Au cours des derniers milliers d’années, une nouvelle symbiose est apparue, qui s’est progressivement greffée à l’infini dialogue des fleurs et des abeilles. L’être humain a en effet tissé, au long de son histoire et de la diversité de ses cultures, un réseau dense d’interactions avec les abeilles, ayant pour finalité la récolte de leur plus précieux secret : le miel. C’est ce réseau, s’étirant des chasseurs de miel sauvage en Afrique aux fermes de ruches itinérantes d’Europe de l’Est, qu’explore le photographe Eric Tourneret dans un livre d’une très grande beauté, Les Routes du miel (356p, 45€). Il y documente la richesse de ces interactions ancestrales, et leur progressive extinction, au rythme effrayant de la disparition des abeilles.
Le livre s’ouvre sur d’étranges images prises en Chine, dans une vallée du Sichuan, en plein cœur de la floraison des poiriers cultivés en monoculture depuis les années 1980, et qui ont fait de la Chine le premier exportateur mondial de poires. Chaque année, pendant les quelques jours que dure la floraison, une armée de travailleurs et de travailleuses humains fécondent chaque fleur avec le pollen fourni par un arbre reproducteur, sélectionné pour sa floraison précoce.
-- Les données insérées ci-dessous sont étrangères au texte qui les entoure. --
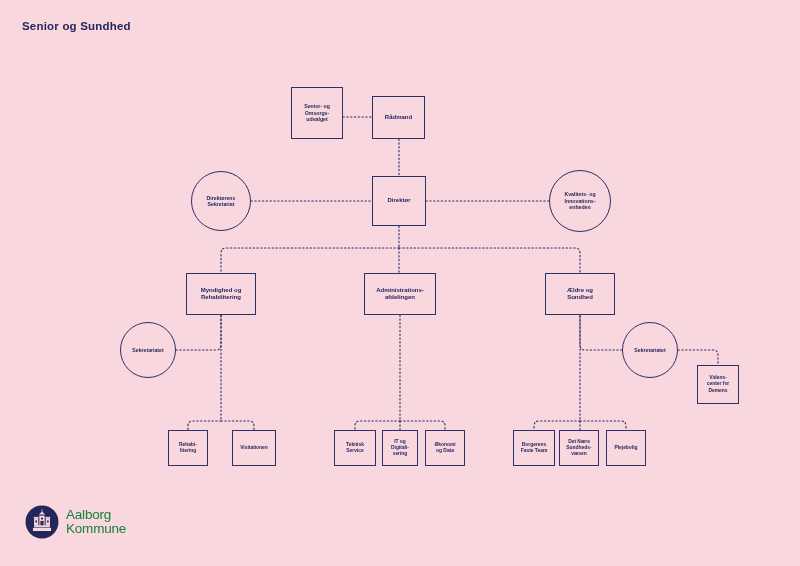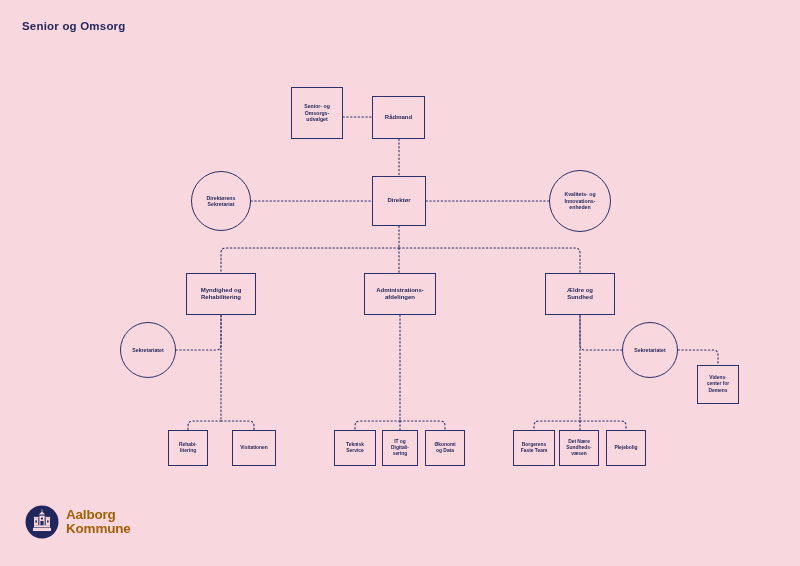"Senior og Omsorg" div.page-title { text: Omsorg -> Sundhed }
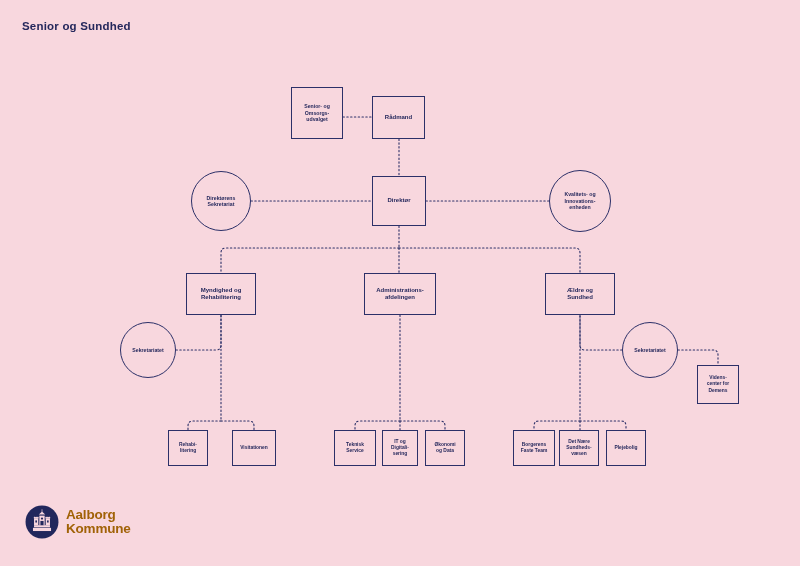"Aalborg" .logo-text { color: #a16207 -> #15803d; font-weight: bold -> normal }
Ce travail acrobatique est indispensable pour que l’arbre puisse produire ses fruits depuis que les pollinisateurs, au premier rang desquels les abeilles, ont totalement disparu de la région, sous l’effet des pesticides déversés en masse sur les monocultures, très exposées aux maladies et parasites. Les images qu’Eric Tourneret en a saisies sont sublimes : la lumière limpide, la blancheur douce des fleurs de poiriers à perte de vue, et l’absurdité d’un être humain perché au milieu des branches, tentant de remplacer le travail des millions d’insectes dont il a provoqué la disparition.
La disparition des abeilles et des autres insectes pollinisateurs est une réalité non seulement dans le Sichuan, mais dans l’ensemble des régions d’agriculture intensive du monde. Dénommée CCD (Colony Collapse Disorder) aux Etats-Unis, elle se traduit par des taux de perte hivernaux très élevés (entre 30 et 60% contre une moyenne « normale » située entre 15 et 25%) depuis plus de dix ans, au point que l’hypothèse d’une disparition totale de l’espèce, et avec elle la généralisation des méthodes de pollinisation photographiées par Eric Tourneret, devienne de plus en plus probable. L’origine de ces décès massifs n’est pas élucidée, et le rôle des pesticides n’est officiellement pas plus mis en avant que celui de parasites et de prédateurs naturels, comme le varroa (un acarien qui se développe dans les larves d’abeilles), vecteurs de maladies virales ou parasitaires.
Nous sommes habitués à la disparition. Elle nous cerne depuis la fin du vingtième siècle, et est devenue l’obsession du début de ce vingt-et-unième siècle oscillant entre le réel chargé d’horreur et son double à la technologie étouffante.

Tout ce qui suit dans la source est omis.